EXERCISE BRIEF = Without the pictures, set down everything in the listing exactly.

MATERIAL SUPPLIED =
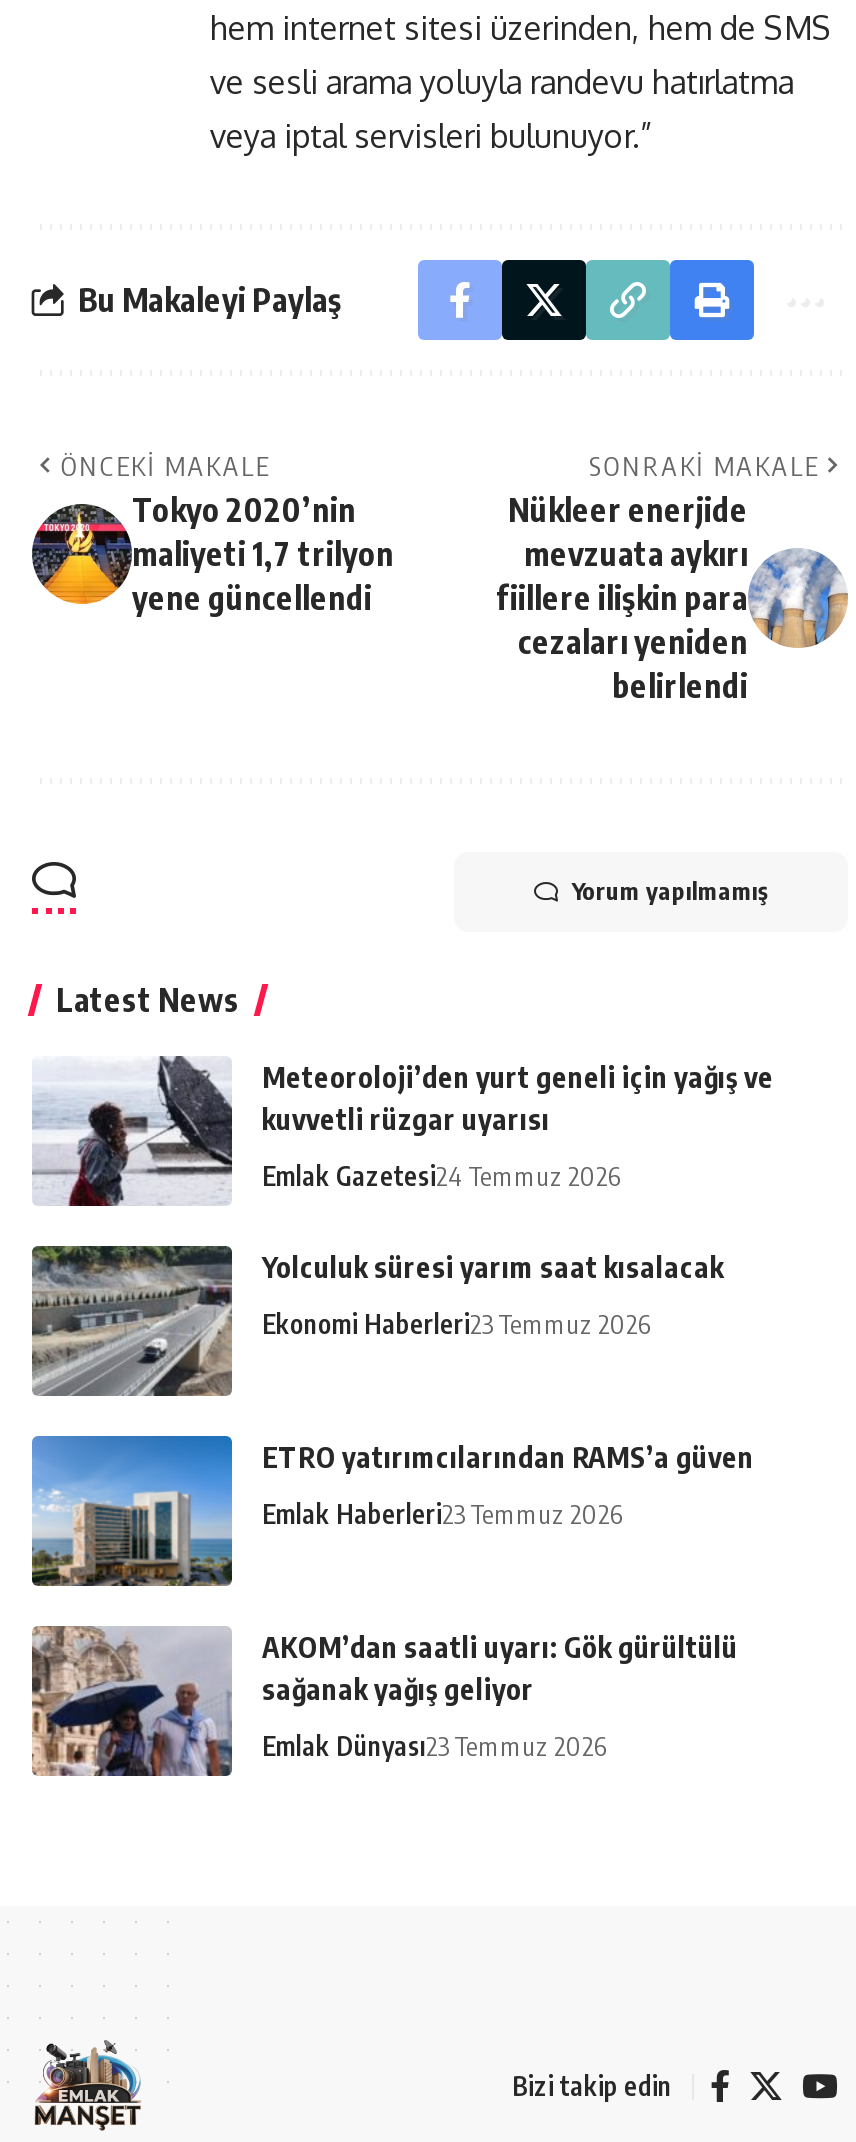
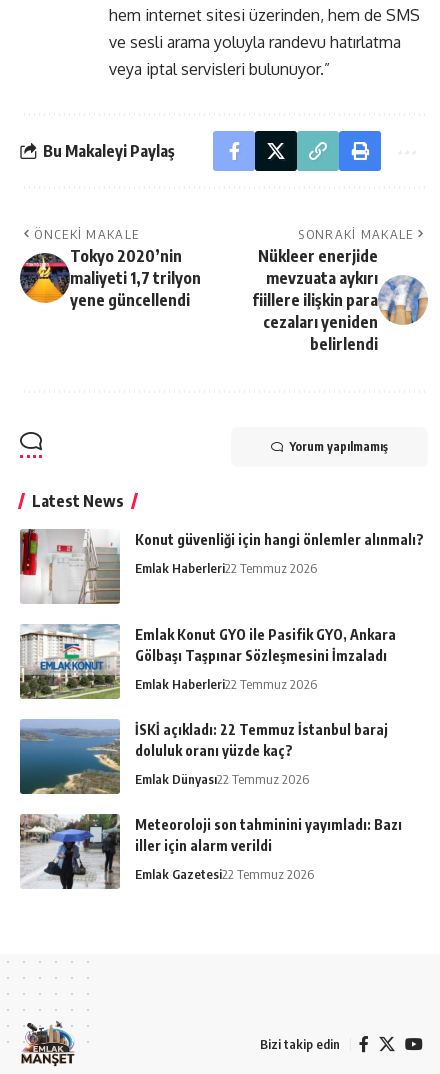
- [image]
- Meteoroloji’den yurt geneli için yağış ve
- kuvvetli rüzgar uyarısı
+ [image]
+ Konut güvenliği için hangi önlemler alınmalı?

- Emlak Gazetesi24 Temmuz 2026
+ Emlak Haberleri22 Temmuz 2026

- [image]
- Yolculuk süresi yarım saat kısalacak
+ [image]
+ Emlak Konut GYO ile Pasifik GYO, Ankara
+ Gölbaşı Taşpınar Sözleşmesini İmzaladı

- Ekonomi Haberleri23 Temmuz 2026
+ Emlak Haberleri22 Temmuz 2026

- [image]
- ETRO yatırımcılarından RAMS’a güven
+ [image]
+ İSKİ açıkladı: 22 Temmuz İstanbul baraj
+ doluluk oranı yüzde kaç?

- Emlak Haberleri23 Temmuz 2026
+ Emlak Dünyası22 Temmuz 2026

- [image]
- AKOM’dan saatli uyarı: Gök gürültülü
- sağanak yağış geliyor
+ [image]
+ Meteoroloji son tahminini yayımladı: Bazı
+ iller için alarm verildi

- Emlak Dünyası23 Temmuz 2026
+ Emlak Gazetesi22 Temmuz 2026
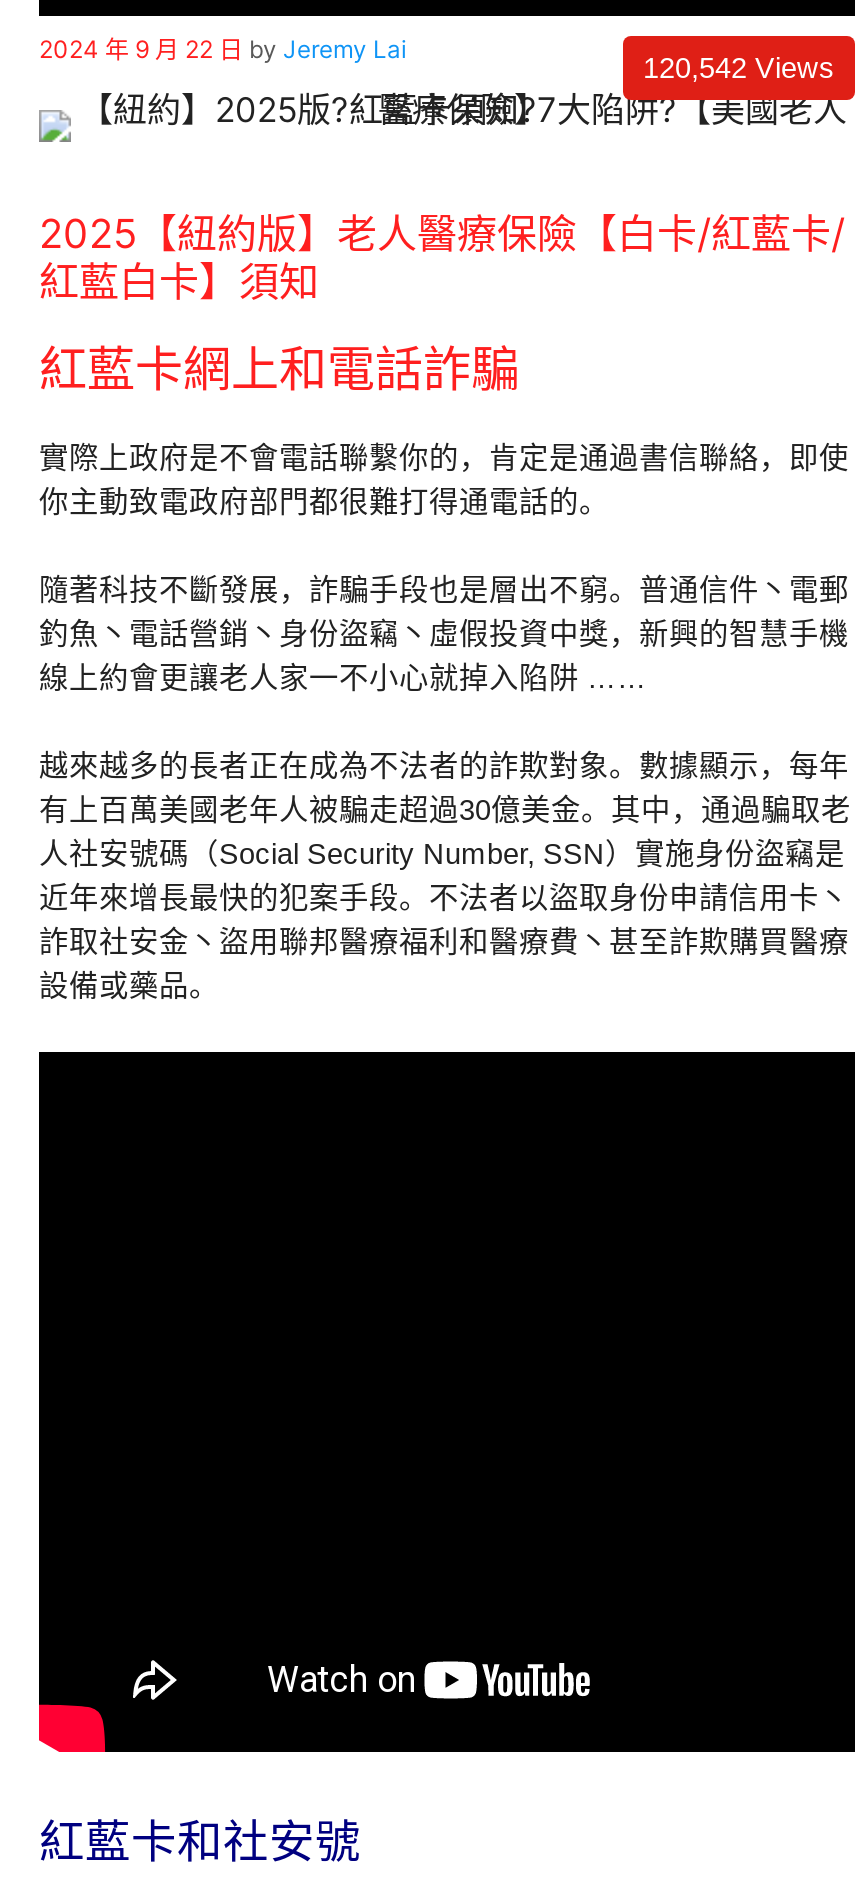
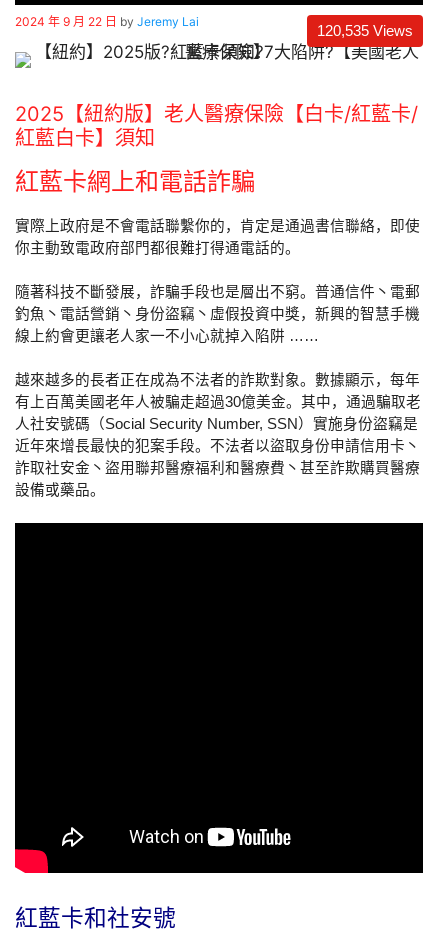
- 120,542 Views
+ 120,535 Views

SOLUTION TO THIS PROBLEM =
- [image]
- Meteoroloji’den yurt geneli için yağış ve
- kuvvetli rüzgar uyarısı
+ [image]
+ Konut güvenliği için hangi önlemler alınmalı?

- Emlak Gazetesi24 Temmuz 2026
+ Emlak Haberleri22 Temmuz 2026

- [image]
- Yolculuk süresi yarım saat kısalacak
+ [image]
+ Emlak Konut GYO ile Pasifik GYO, Ankara
+ Gölbaşı Taşpınar Sözleşmesini İmzaladı

- Ekonomi Haberleri23 Temmuz 2026
+ Emlak Haberleri22 Temmuz 2026

- [image]
- ETRO yatırımcılarından RAMS’a güven
+ [image]
+ İSKİ açıkladı: 22 Temmuz İstanbul baraj
+ doluluk oranı yüzde kaç?

- Emlak Haberleri23 Temmuz 2026
+ Emlak Dünyası22 Temmuz 2026

- [image]
- AKOM’dan saatli uyarı: Gök gürültülü
- sağanak yağış geliyor
+ [image]
+ Meteoroloji son tahminini yayımladı: Bazı
+ iller için alarm verildi

- Emlak Dünyası23 Temmuz 2026
+ Emlak Gazetesi22 Temmuz 2026
- 120,542 Views
+ 120,535 Views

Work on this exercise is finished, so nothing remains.